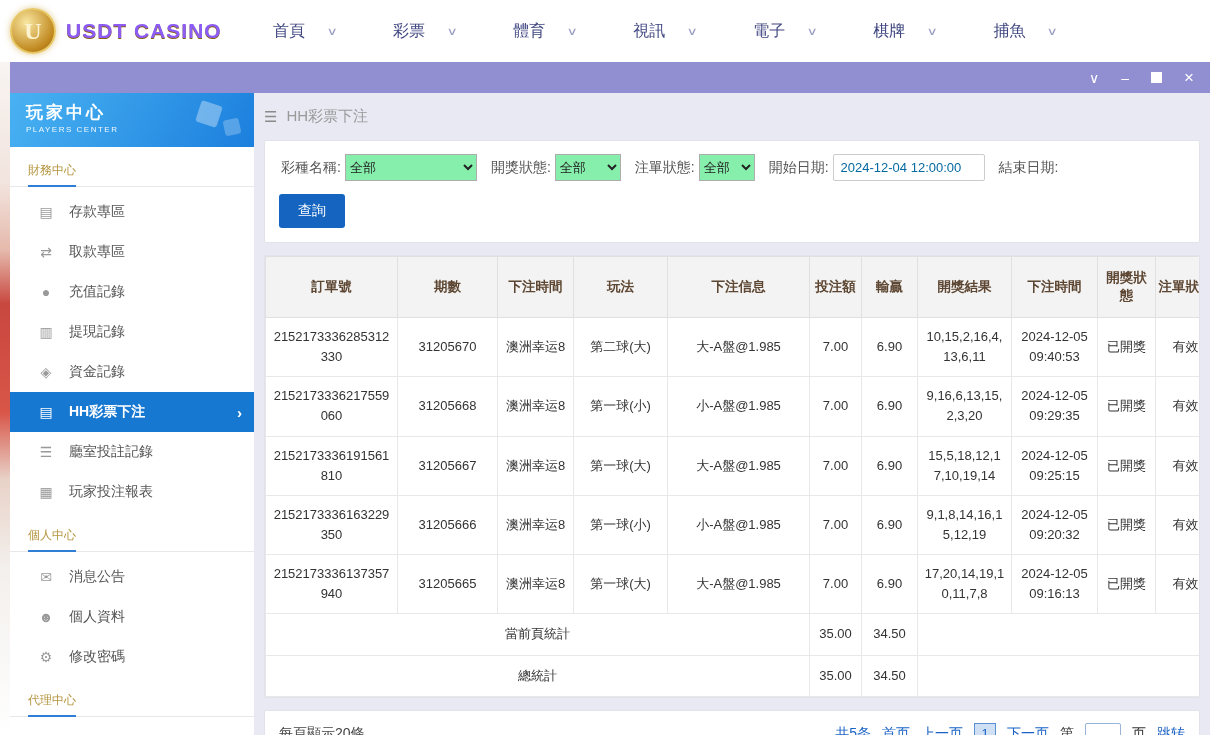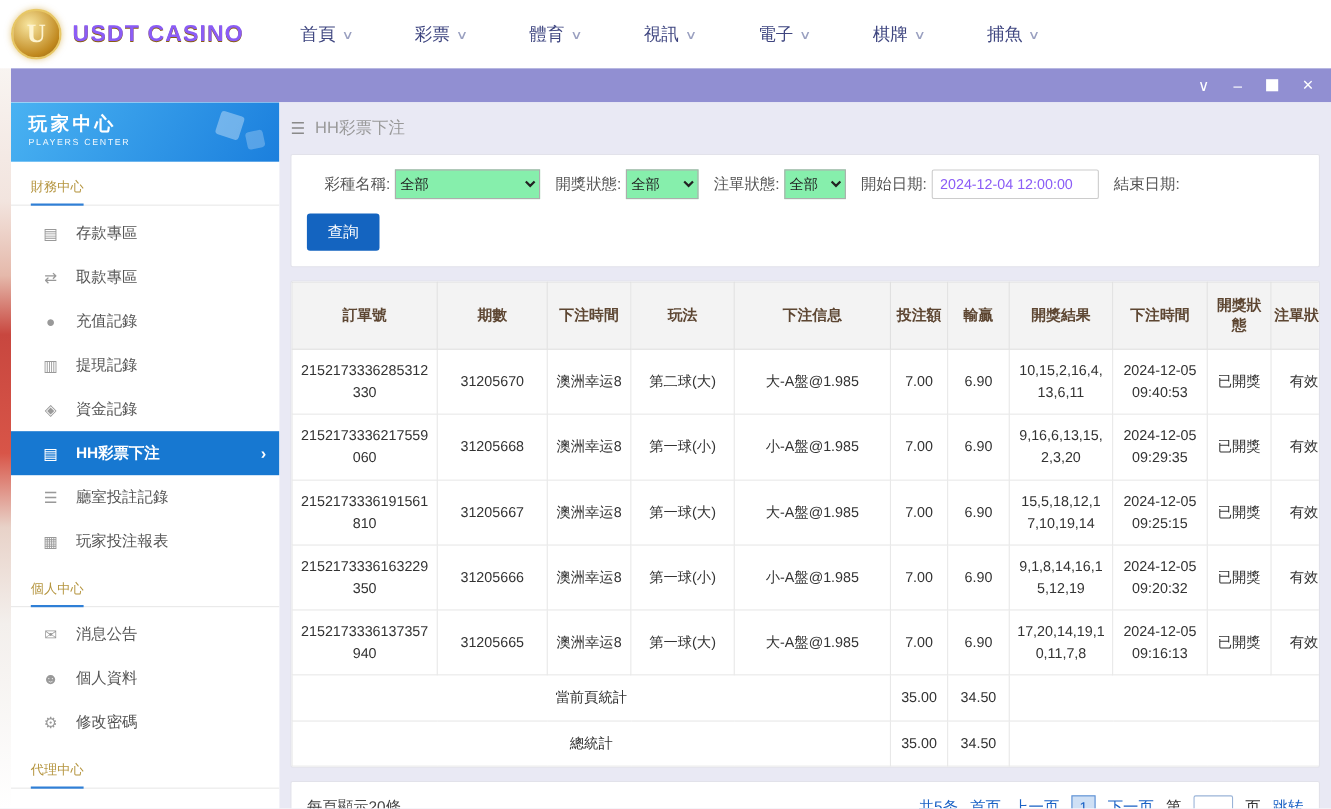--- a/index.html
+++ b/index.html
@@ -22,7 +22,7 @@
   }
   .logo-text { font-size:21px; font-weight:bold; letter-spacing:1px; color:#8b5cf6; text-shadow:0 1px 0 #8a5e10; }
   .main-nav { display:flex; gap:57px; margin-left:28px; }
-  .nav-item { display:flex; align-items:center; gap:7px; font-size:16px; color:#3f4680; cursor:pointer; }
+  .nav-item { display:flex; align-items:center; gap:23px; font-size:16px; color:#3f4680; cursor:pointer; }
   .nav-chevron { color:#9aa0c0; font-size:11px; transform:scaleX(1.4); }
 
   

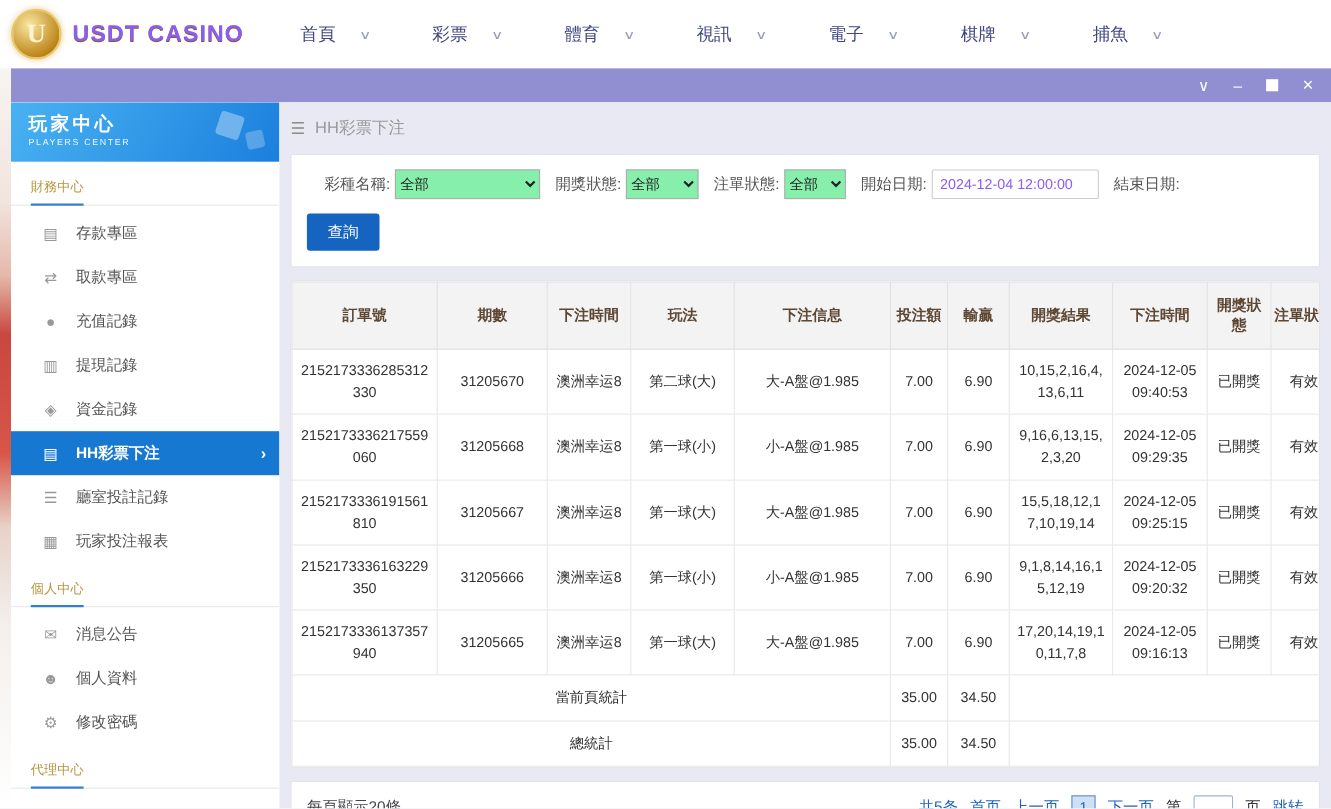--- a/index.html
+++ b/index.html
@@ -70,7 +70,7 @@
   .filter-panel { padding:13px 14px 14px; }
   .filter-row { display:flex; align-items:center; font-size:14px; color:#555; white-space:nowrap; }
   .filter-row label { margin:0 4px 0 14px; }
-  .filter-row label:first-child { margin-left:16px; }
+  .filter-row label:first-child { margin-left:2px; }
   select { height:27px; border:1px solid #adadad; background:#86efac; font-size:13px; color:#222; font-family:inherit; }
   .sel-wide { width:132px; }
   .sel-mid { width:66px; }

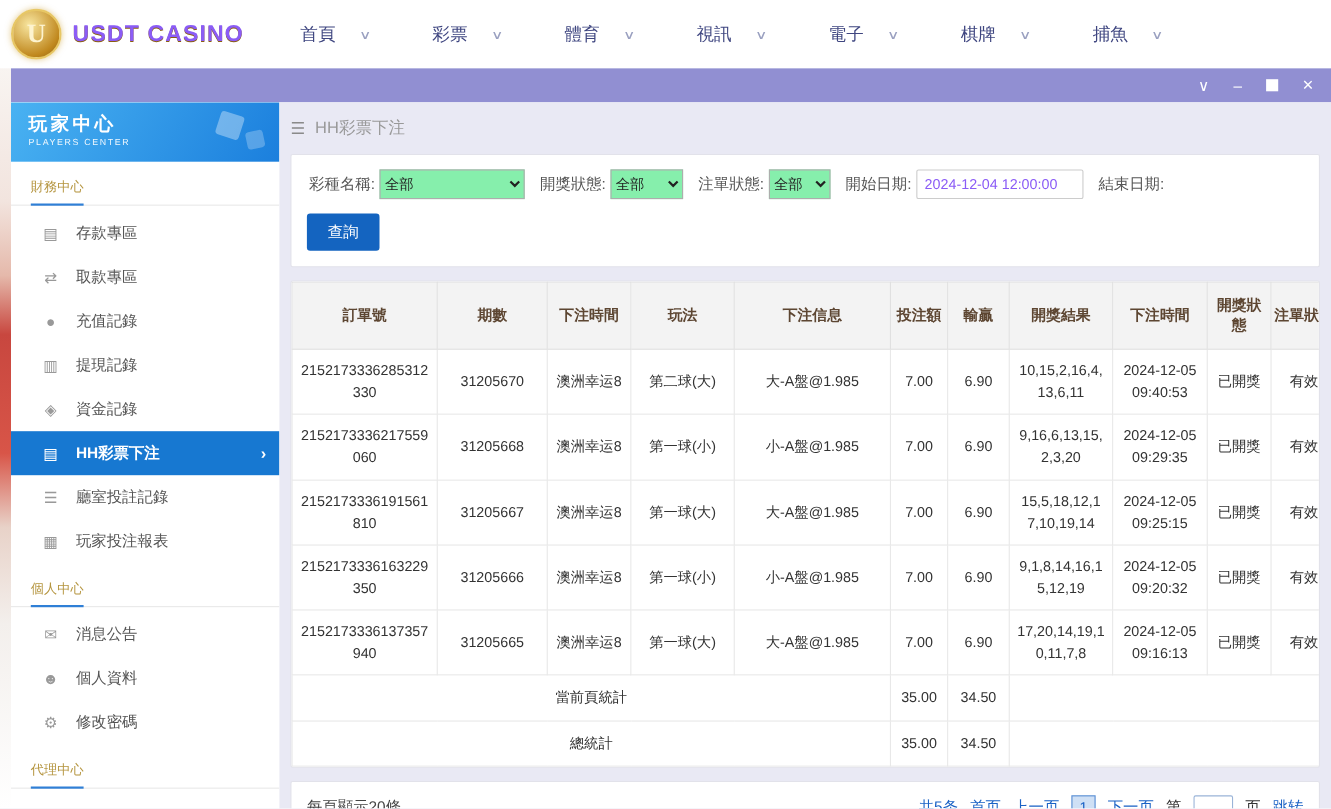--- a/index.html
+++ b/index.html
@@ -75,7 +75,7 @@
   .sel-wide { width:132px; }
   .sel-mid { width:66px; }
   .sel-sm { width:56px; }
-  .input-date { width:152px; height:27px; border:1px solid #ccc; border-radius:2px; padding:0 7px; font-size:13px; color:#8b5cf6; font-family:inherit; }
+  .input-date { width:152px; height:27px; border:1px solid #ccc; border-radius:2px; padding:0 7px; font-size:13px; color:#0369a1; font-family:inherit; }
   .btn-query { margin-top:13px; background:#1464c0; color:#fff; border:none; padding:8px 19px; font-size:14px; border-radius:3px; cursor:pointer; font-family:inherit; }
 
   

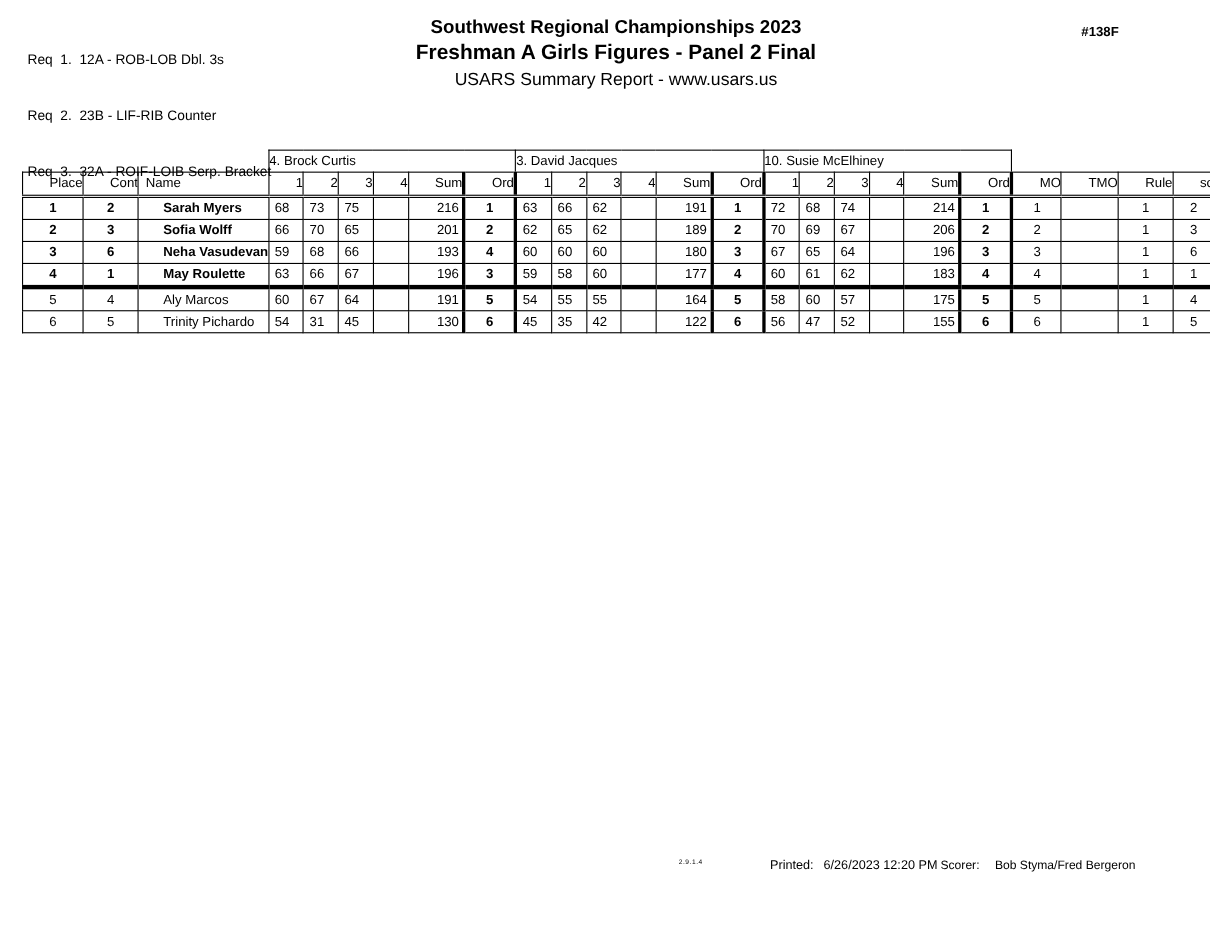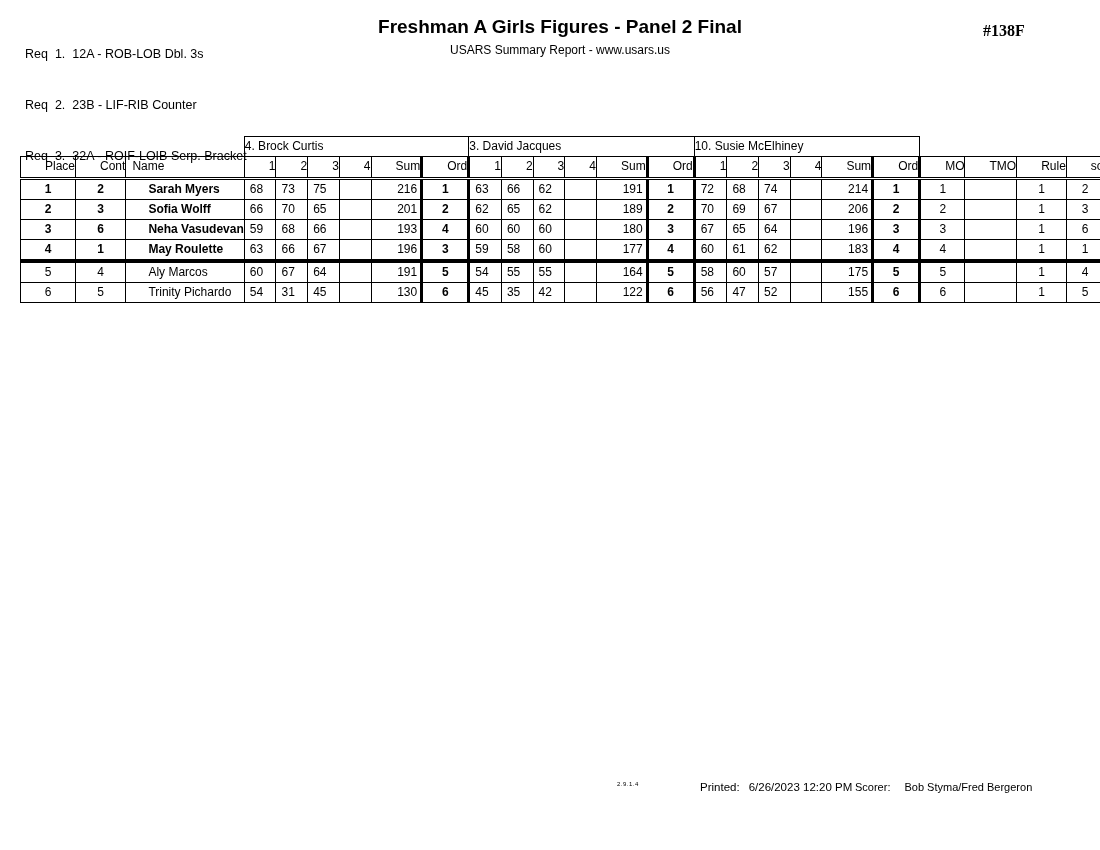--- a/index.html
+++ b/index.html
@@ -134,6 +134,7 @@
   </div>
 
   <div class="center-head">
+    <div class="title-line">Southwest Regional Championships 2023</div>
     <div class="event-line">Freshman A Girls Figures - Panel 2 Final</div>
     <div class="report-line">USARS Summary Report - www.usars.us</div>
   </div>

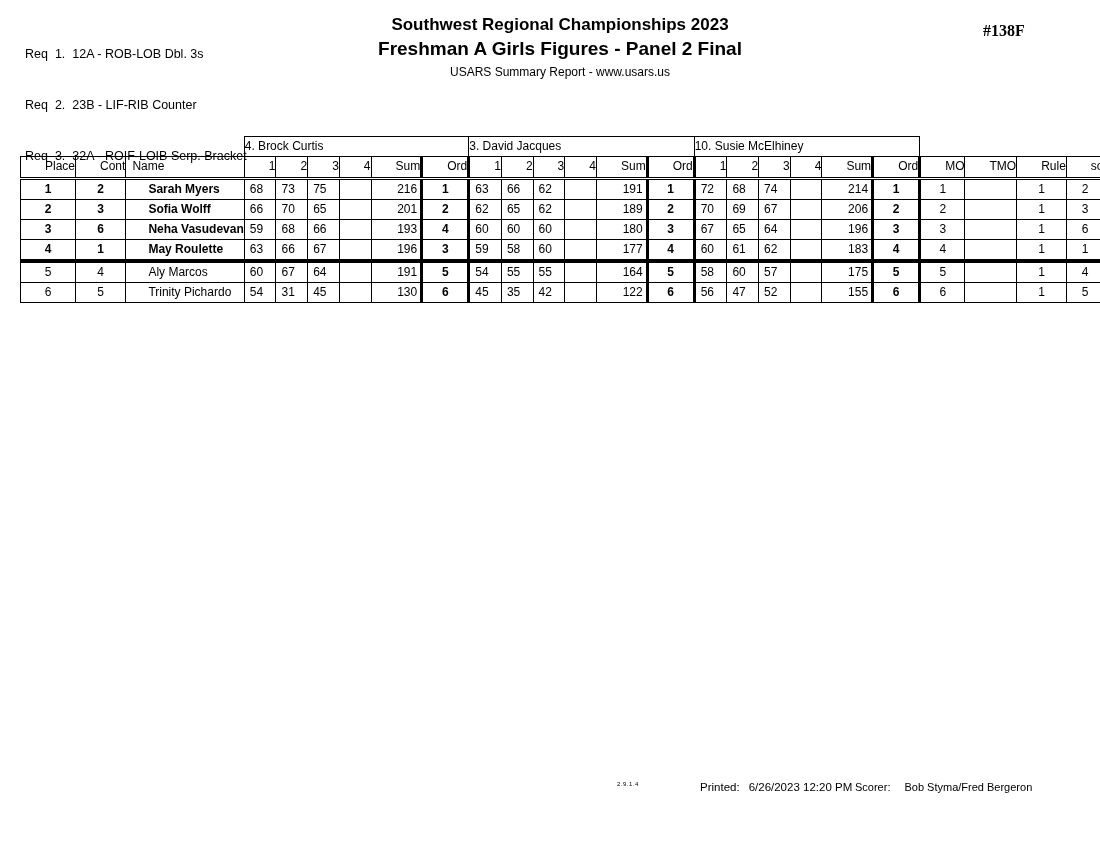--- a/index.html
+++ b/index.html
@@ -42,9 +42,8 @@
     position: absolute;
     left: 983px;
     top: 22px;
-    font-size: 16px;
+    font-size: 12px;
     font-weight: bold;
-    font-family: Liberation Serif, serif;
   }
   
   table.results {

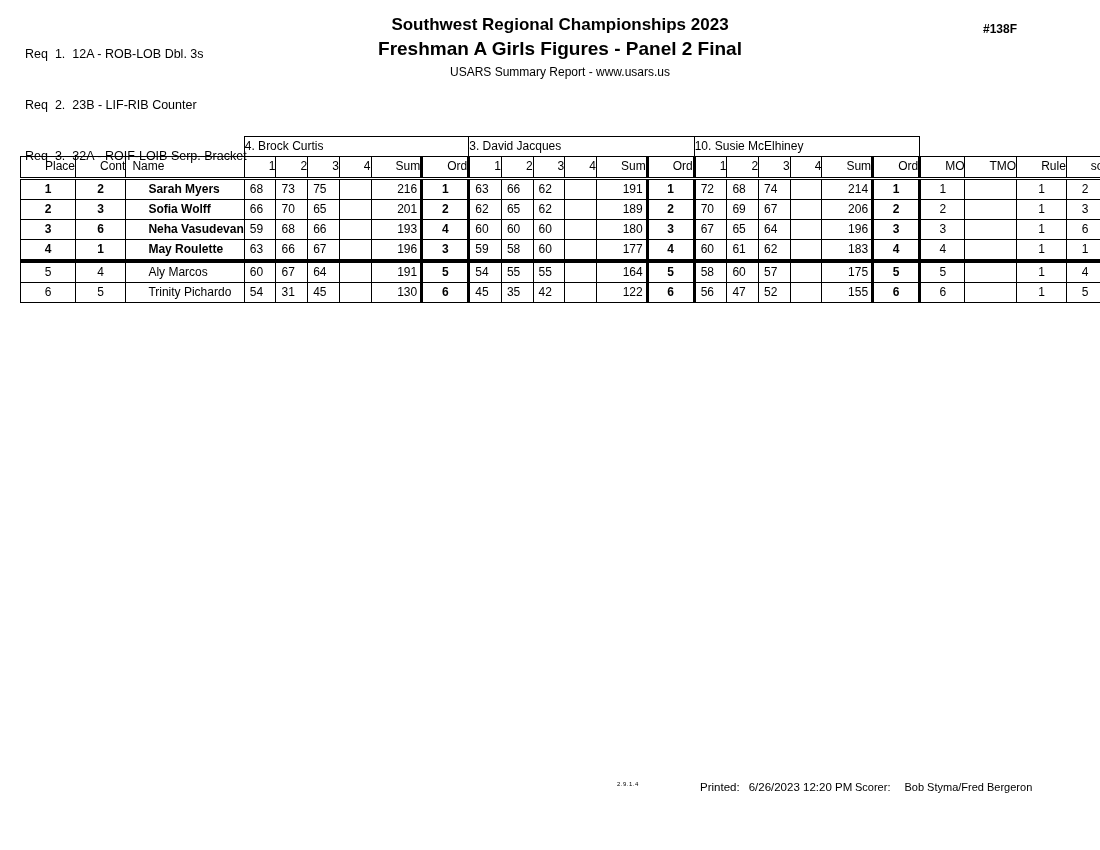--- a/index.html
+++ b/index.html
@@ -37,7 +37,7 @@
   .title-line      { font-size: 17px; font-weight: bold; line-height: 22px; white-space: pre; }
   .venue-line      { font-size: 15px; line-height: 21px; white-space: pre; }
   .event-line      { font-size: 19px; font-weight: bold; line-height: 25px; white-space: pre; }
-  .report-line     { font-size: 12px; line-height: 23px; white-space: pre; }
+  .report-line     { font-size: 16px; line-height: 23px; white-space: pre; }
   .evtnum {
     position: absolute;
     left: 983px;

- - -

#### What you will do:
Could you restate all of the data above word for word and skip every picture?

#### Result for this exercise:
--- a/index.html
+++ b/index.html
@@ -22,7 +22,7 @@
   }
   .logo-text { font-size:21px; font-weight:bold; letter-spacing:1px; color:#8b5cf6; text-shadow:0 1px 0 #8a5e10; }
   .main-nav { display:flex; gap:57px; margin-left:28px; }
-  .nav-item { display:flex; align-items:center; gap:7px; font-size:16px; color:#3f4680; cursor:pointer; }
+  .nav-item { display:flex; align-items:center; gap:23px; font-size:16px; color:#3f4680; cursor:pointer; }
   .nav-chevron { color:#9aa0c0; font-size:11px; transform:scaleX(1.4); }
 
   

--- a/index.html
+++ b/index.html
@@ -70,7 +70,7 @@
   .filter-panel { padding:13px 14px 14px; }
   .filter-row { display:flex; align-items:center; font-size:14px; color:#555; white-space:nowrap; }
   .filter-row label { margin:0 4px 0 14px; }
-  .filter-row label:first-child { margin-left:16px; }
+  .filter-row label:first-child { margin-left:2px; }
   select { height:27px; border:1px solid #adadad; background:#86efac; font-size:13px; color:#222; font-family:inherit; }
   .sel-wide { width:132px; }
   .sel-mid { width:66px; }

--- a/index.html
+++ b/index.html
@@ -75,7 +75,7 @@
   .sel-wide { width:132px; }
   .sel-mid { width:66px; }
   .sel-sm { width:56px; }
-  .input-date { width:152px; height:27px; border:1px solid #ccc; border-radius:2px; padding:0 7px; font-size:13px; color:#8b5cf6; font-family:inherit; }
+  .input-date { width:152px; height:27px; border:1px solid #ccc; border-radius:2px; padding:0 7px; font-size:13px; color:#0369a1; font-family:inherit; }
   .btn-query { margin-top:13px; background:#1464c0; color:#fff; border:none; padding:8px 19px; font-size:14px; border-radius:3px; cursor:pointer; font-family:inherit; }
 
   

--- a/index.html
+++ b/index.html
@@ -134,6 +134,7 @@
   </div>
 
   <div class="center-head">
+    <div class="title-line">Southwest Regional Championships 2023</div>
     <div class="event-line">Freshman A Girls Figures - Panel 2 Final</div>
     <div class="report-line">USARS Summary Report - www.usars.us</div>
   </div>

--- a/index.html
+++ b/index.html
@@ -42,9 +42,8 @@
     position: absolute;
     left: 983px;
     top: 22px;
-    font-size: 16px;
+    font-size: 12px;
     font-weight: bold;
-    font-family: Liberation Serif, serif;
   }
   
   table.results {

--- a/index.html
+++ b/index.html
@@ -37,7 +37,7 @@
   .title-line      { font-size: 17px; font-weight: bold; line-height: 22px; white-space: pre; }
   .venue-line      { font-size: 15px; line-height: 21px; white-space: pre; }
   .event-line      { font-size: 19px; font-weight: bold; line-height: 25px; white-space: pre; }
-  .report-line     { font-size: 12px; line-height: 23px; white-space: pre; }
+  .report-line     { font-size: 16px; line-height: 23px; white-space: pre; }
   .evtnum {
     position: absolute;
     left: 983px;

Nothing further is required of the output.